The multiculturalists are working to keep the British ignorant about something that they themselves moved toward through all but their most recent history, and yet never explicitly grasped: that what makes a civilization great is its recognition that all individual men have inalienable rights that deserve protection. Just at the point in history when the British were finally about to abandon the last of the primitive parts of their civilization, the multiculturalists did everything they could to muddle these very issues, to make the British feel unearned guilt, and make them doubt themselves worthy of a continued existence.

The people who learned from the great civilizations of antiquity -- and so brought us the Scottish Enlightenment, the end of slavery, and the Industrial Revolution -- should be jealously protecting their civilization rather than bowing before all comers.
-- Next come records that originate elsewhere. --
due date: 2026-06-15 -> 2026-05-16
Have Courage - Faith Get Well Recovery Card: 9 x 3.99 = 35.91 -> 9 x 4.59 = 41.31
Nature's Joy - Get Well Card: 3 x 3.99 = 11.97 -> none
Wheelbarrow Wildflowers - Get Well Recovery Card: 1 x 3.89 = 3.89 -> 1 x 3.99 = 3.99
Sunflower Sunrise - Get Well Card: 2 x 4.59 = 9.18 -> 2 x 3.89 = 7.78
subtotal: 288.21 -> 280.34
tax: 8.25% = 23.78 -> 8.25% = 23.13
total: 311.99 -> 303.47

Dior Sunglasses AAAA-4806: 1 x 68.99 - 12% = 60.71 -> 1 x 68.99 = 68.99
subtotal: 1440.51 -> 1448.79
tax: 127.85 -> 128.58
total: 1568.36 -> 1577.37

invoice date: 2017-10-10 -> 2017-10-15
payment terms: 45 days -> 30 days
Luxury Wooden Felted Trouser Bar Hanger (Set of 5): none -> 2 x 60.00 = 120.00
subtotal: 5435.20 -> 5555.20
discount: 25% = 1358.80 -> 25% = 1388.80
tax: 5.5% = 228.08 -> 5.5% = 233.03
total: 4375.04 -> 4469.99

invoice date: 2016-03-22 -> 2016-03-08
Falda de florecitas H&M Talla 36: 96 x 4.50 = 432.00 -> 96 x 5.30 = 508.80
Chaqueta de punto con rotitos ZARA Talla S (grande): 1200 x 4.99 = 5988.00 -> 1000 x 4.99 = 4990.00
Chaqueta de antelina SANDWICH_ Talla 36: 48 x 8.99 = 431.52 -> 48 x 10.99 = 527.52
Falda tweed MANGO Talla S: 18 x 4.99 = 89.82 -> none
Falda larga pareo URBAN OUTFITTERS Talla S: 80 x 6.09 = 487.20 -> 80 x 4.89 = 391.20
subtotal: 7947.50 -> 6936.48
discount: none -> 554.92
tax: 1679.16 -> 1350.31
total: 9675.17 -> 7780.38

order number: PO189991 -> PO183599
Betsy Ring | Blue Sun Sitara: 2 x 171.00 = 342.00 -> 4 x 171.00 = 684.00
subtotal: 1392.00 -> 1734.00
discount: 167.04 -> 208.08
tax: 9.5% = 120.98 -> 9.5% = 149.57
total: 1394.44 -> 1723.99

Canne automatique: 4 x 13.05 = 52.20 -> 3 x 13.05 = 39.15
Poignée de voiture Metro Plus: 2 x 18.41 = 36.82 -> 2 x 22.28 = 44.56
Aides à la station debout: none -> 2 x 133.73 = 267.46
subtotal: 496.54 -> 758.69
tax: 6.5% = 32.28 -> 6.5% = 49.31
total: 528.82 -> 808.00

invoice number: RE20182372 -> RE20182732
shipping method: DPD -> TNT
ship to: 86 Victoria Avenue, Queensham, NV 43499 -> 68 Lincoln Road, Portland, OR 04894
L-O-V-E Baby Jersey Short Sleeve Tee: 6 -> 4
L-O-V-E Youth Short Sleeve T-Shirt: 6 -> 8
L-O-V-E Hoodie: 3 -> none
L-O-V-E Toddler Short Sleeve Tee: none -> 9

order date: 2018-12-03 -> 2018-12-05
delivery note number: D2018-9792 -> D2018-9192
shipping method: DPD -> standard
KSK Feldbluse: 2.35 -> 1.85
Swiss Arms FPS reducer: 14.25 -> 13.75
The British do not need those stocks-in-trade of our Islamofascist enemies, "racial pride, leader-worship, religious belief"; nor do they need to embrace the contradictions they rightly abandoned long ago. Rather, they need to recognize "the inviolable freedom of the individual conscience ... the equality of all human persons" for the virtues that they are, how precarious and precious they are, and how desperately in need of defending they are -- for their lives depend upon them.

British civilization is not, as the multiculturalists argue, categorically evil because it is not perfect. And it is not, as Derbyshire would hold, deserving of uncritical loyalty despite its past flaws. It deserves loyalty for its largely unappreciated, life-giving virtues and its capacity to continue to improve.

-- CAV

PS: It may seem self-contradictory that I both urge the British to stand up for themselves and yet hold that the British captives are responding properly. But remember that the British soldiers are in no position to do anything constructive while their government, which is, is negotiating with the captors. Anything but military force or credible threats against Iran is, at this point, completely unacceptable.

Updates

April 3, 2007
: (1) Added note on context of Orwell quote. (2) Minor edits. (3) Added PS.

2 comments:

Andrew Dalton said...

The old, socialist Left claimed to be on the side of reason--and the conservatives' response was to take that unjustified claim at face value, and to declare themselves against reason. Now, we have the spectacle of an openly irrationalist, savage-worshiping Left, and the conservatives still attribute reason to the leftists. I'm starting to think that conservatives simply hate reason outright, and they will resort to any smear regardless of how farfetched it is.

Gus Van Horn said...

I think you're right.

And in that respect, the left is the best thing ever to happen to religion. There is really no way to make religion look good without making a mockery of reason.